▶ Task description
In the listing below, find the line containing "[649,469,678,481] abs(), ->" and the line containing "[236,86,258,96] z80 ->". Repeat exactly those two lines and every line between them, nothing more.

▶ Provided entries
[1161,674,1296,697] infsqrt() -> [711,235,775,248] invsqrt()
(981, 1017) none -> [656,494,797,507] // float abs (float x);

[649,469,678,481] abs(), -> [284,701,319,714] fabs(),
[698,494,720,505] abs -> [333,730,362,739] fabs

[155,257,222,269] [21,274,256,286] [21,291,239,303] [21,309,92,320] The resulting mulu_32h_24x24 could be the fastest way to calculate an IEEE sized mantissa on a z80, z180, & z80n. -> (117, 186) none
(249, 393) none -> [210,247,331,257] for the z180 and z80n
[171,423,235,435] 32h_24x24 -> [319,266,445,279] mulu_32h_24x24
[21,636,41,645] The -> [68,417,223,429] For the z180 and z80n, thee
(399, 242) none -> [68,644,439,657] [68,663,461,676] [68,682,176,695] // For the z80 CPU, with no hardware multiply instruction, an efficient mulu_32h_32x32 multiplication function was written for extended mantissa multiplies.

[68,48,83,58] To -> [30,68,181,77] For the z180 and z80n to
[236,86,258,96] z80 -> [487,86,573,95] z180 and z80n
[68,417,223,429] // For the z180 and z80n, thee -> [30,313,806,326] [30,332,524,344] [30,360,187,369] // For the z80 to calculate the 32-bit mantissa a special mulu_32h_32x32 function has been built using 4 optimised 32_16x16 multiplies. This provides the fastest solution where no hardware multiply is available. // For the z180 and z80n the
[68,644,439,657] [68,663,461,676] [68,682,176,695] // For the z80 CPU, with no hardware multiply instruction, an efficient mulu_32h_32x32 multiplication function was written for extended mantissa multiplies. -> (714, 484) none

---

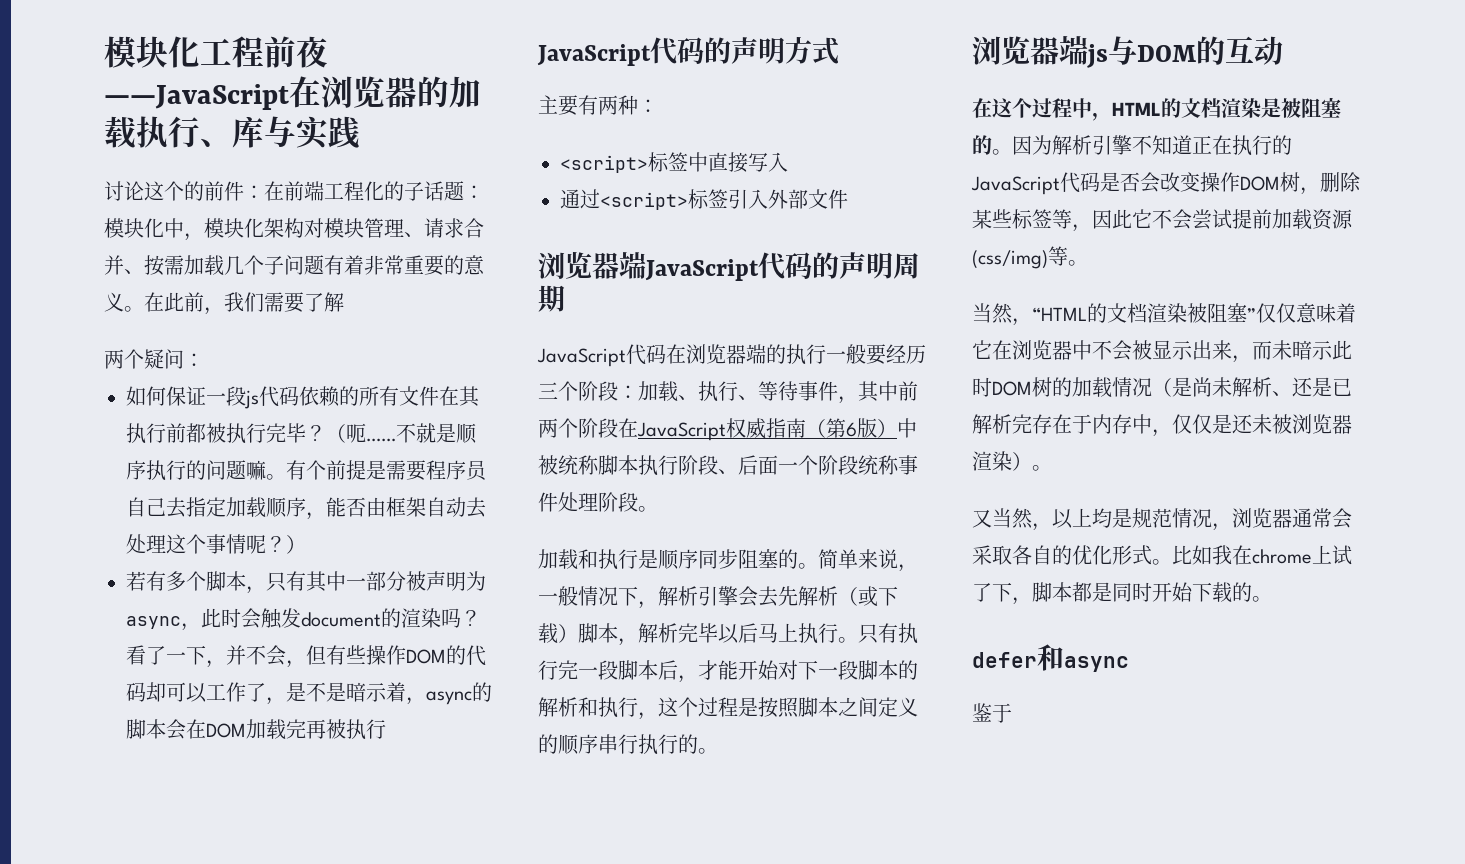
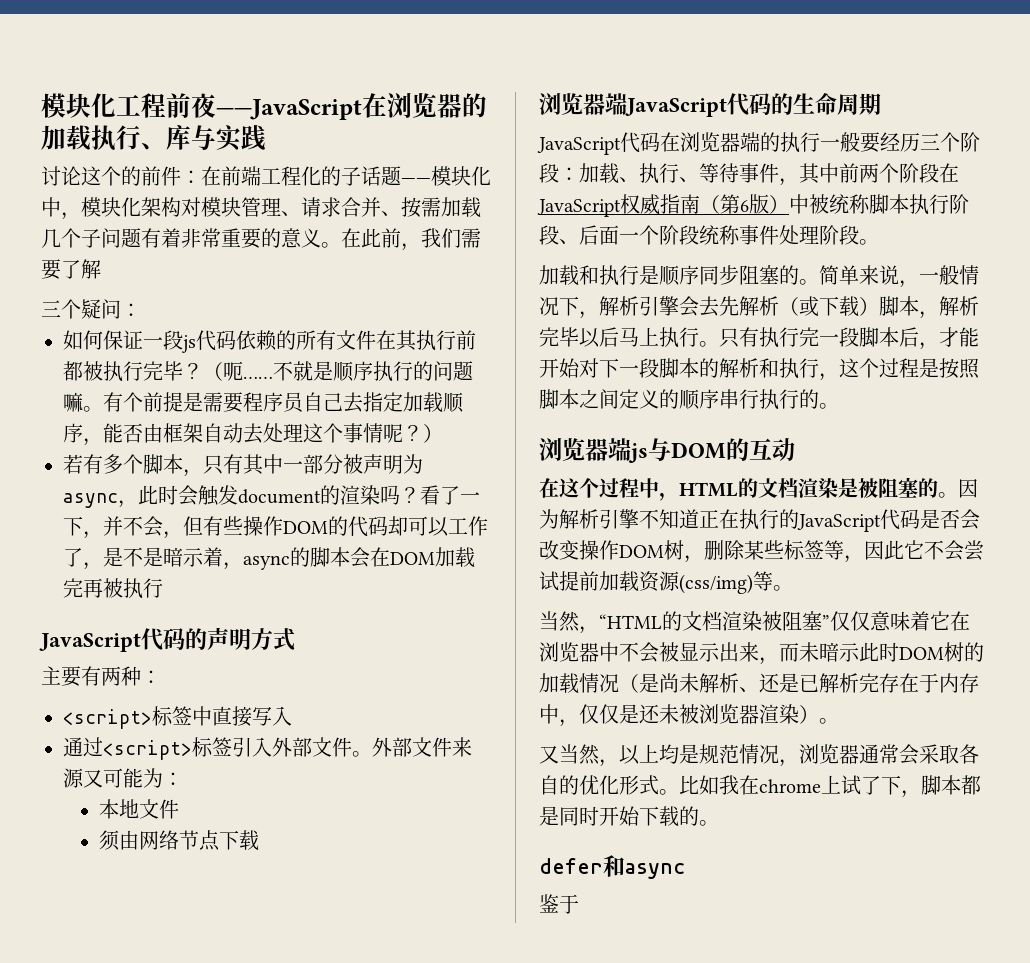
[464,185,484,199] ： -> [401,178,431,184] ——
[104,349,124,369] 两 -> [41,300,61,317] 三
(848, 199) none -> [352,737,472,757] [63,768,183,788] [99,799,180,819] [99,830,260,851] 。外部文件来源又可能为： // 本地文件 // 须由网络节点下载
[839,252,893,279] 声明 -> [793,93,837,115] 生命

...

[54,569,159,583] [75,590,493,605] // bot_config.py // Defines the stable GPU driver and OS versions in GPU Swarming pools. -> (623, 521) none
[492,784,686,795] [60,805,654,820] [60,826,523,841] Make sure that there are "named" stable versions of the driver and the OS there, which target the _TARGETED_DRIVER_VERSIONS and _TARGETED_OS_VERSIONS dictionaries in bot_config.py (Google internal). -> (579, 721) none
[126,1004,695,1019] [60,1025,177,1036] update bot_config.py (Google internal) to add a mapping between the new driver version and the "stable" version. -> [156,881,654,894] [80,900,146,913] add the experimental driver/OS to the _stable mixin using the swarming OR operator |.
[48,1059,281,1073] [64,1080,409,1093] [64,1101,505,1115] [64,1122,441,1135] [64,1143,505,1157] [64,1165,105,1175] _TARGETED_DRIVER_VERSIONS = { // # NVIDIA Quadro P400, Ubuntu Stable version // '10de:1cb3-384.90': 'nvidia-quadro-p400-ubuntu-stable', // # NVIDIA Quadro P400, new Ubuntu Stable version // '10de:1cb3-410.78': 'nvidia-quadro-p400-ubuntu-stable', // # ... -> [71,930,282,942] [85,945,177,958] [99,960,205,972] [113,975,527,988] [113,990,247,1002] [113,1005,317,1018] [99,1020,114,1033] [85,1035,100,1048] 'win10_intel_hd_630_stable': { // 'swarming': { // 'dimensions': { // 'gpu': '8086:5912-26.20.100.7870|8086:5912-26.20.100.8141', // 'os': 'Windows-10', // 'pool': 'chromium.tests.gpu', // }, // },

▶ Written response
[649,469,678,481] abs(), -> [284,701,319,714] fabs(),
[698,494,720,505] abs -> [333,730,362,739] fabs

[155,257,222,269] [21,274,256,286] [21,291,239,303] [21,309,92,320] The resulting mulu_32h_24x24 could be the fastest way to calculate an IEEE sized mantissa on a z80, z180, & z80n. -> (117, 186) none
(249, 393) none -> [210,247,331,257] for the z180 and z80n
[171,423,235,435] 32h_24x24 -> [319,266,445,279] mulu_32h_24x24
[21,636,41,645] The -> [68,417,223,429] For the z180 and z80n, thee
(399, 242) none -> [68,644,439,657] [68,663,461,676] [68,682,176,695] // For the z80 CPU, with no hardware multiply instruction, an efficient mulu_32h_32x32 multiplication function was written for extended mantissa multiplies.

[68,48,83,58] To -> [30,68,181,77] For the z180 and z80n to
[236,86,258,96] z80 -> [487,86,573,95] z180 and z80n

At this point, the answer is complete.